Extracted data entries:

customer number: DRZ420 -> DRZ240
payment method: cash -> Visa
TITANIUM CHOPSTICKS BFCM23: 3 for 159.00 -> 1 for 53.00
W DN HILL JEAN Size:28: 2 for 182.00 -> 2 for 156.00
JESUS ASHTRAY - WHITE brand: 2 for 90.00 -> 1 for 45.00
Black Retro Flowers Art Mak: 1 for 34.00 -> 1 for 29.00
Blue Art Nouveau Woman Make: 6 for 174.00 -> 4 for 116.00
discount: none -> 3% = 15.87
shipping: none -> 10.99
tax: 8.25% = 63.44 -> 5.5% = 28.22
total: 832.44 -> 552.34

§ **Your assignment**
Looking at the data above, write out exactly the lines that start at the one containing "payment method: cash -> Visa" and end at the one containing "Black Retro Flowers"; include both and nothing beyond.

§ **The completed task**
payment method: cash -> Visa
TITANIUM CHOPSTICKS BFCM23: 3 for 159.00 -> 1 for 53.00
W DN HILL JEAN Size:28: 2 for 182.00 -> 2 for 156.00
JESUS ASHTRAY - WHITE brand: 2 for 90.00 -> 1 for 45.00
Black Retro Flowers Art Mak: 1 for 34.00 -> 1 for 29.00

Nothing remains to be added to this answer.